Réunion du 30 mai 2011 à 17h00
Engagement des sapeurs-pompiers volontaires — Discussion d'une proposition de loi

Claude Guéant, ministre de l'intérieur, de l'outre-mer, des collectivités territoriales et de l'immigration :

Monsieur le président, monsieur le rapporteur, mesdames, messieurs les députés, près de 400 000 familles de France comptent au moins un sapeur-pompier. Vétérans, sapeurs-pompiers volontaires en activité, sapeurs-pompiers professionnels et militaires, jeunes sapeurs-pompiers irriguent tout le corps social et incarnent l'orientation fondatrice que la représentation nationale a posée en 2004 avec la loi de modernisation de la sécurité civile : la sécurité civile est l'affaire de tous.

Avant toute chose, je voudrais donc rendre hommage aux sapeurs-pompiers de France. À travers vous, mesdames, messieurs les députés, je souhaite dire aux familles et aux camarades des quatorze sapeurs-pompiers qui, l'an dernier, ont donné leur vie en intervention, la reconnaissance respectueuse de la nation pour leur sacrifice.

Très récemment encore, les sapeurs-pompiers luttaient pour sauver des vies au Japon et l'an dernier, à Haïti. Leur présence était indispensable mais, de surcroît, exprimait avec force la solidarité de la France envers des peuples amis et meurtris.

À Haïti, le détachement français était composé de plus de 700 hommes et femmes de la sécurité civile. Notre hôpital de campagne a pris en charge plus de 20 000 victimes. Nos sauveteurs, malgré la diversité de leurs statuts et de leurs unités d'origine, étaient unis dans un même engagement et portaient tous le blason tricolore. Nos concitoyens ont vu, avec une légitime fierté, les images de notre détachement, mais beaucoup ignorent qu'il était composé, pour plus de la moitié, de sapeurs-pompiers volontaires.
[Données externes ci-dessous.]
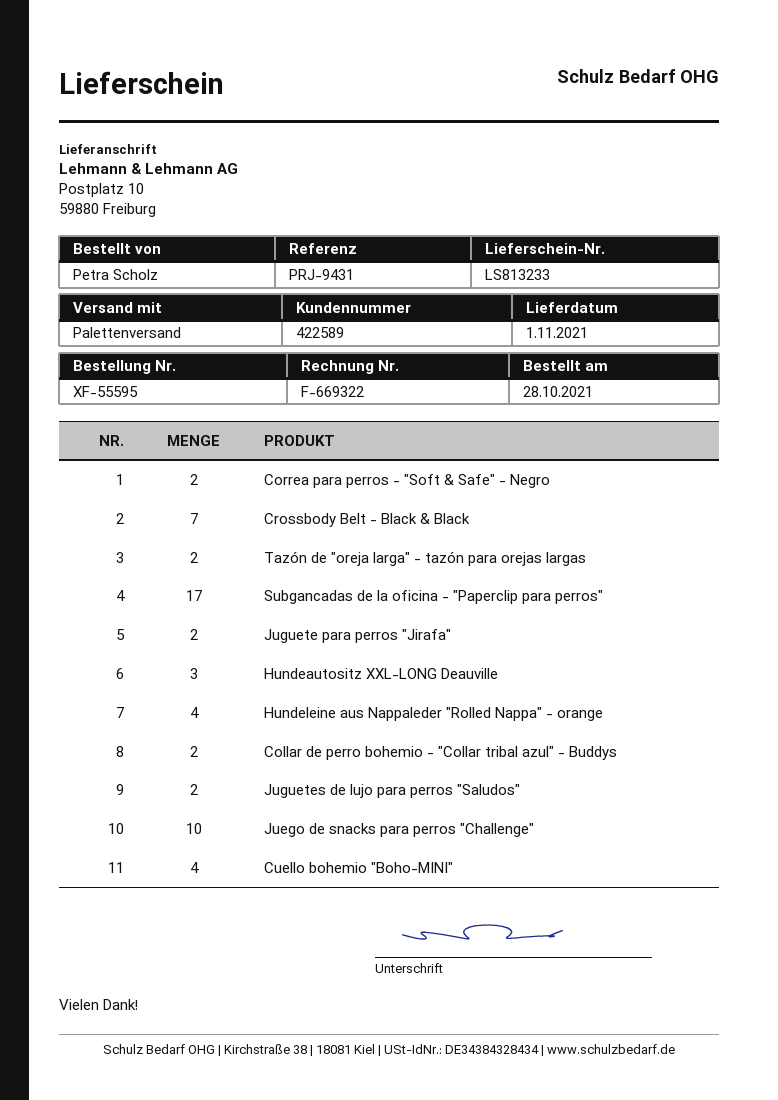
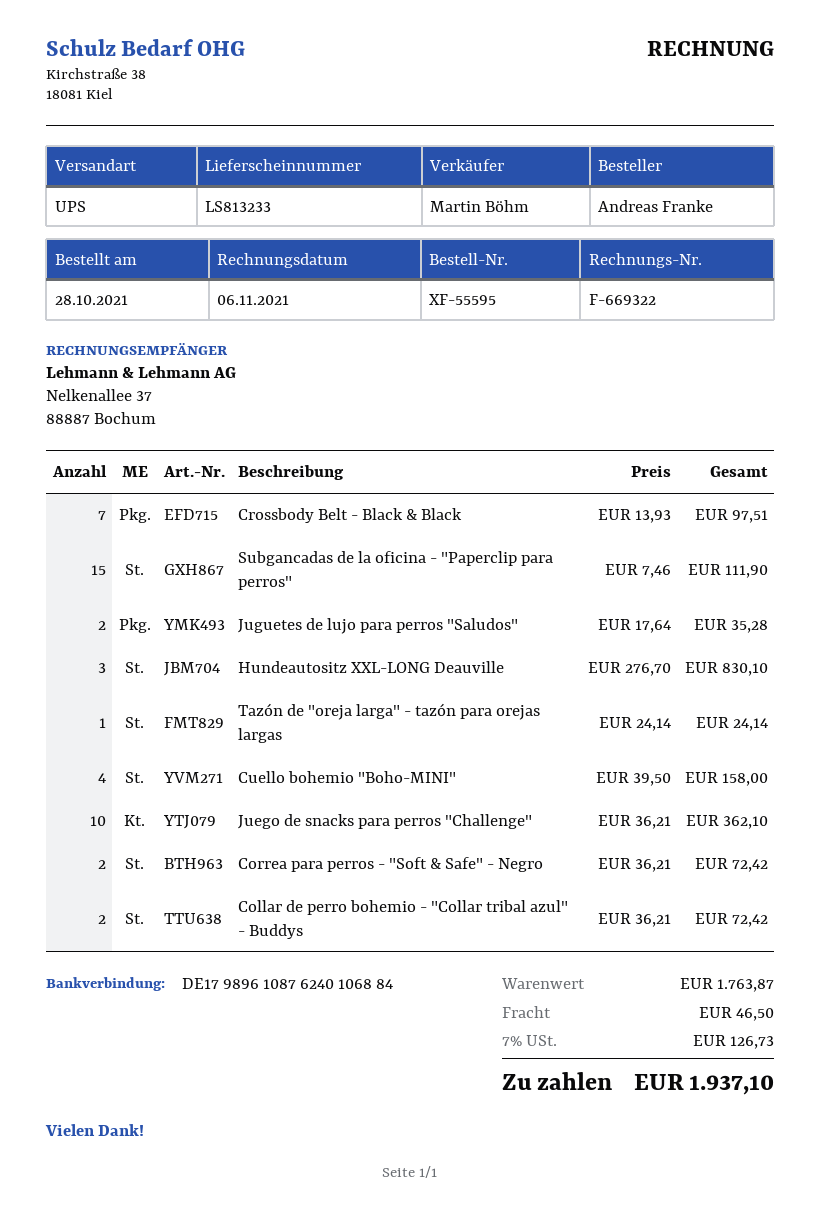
ordered by: Petra Scholz -> Andreas Franke
shipping method: pallet freight -> UPS
Tazón de "oreja larga" - tazón para orejas largas: 2 -> 1
Subgancadas de la oficina - "Paperclip para perros": 17 -> 15
Juguete para perros "Jirafa": 2 -> none
Hundeleine aus Nappaleder "Rolled Nappa" - orange: 4 -> none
Tel est le modèle français de sécurité civile. Il s'est construit historiquement sur l'engagement des 200 000 sapeurs-pompiers volontaires dans les 8 000 centres d'incendie et de secours que compte notre pays.

Les sapeurs-pompiers réalisent quotidiennement plus de 11 000 interventions et, grâce à la réserve citoyenne que constituent les volontaires, seraient capables, si les circonstances l'imposaient, de tripler ce niveau d'engagement.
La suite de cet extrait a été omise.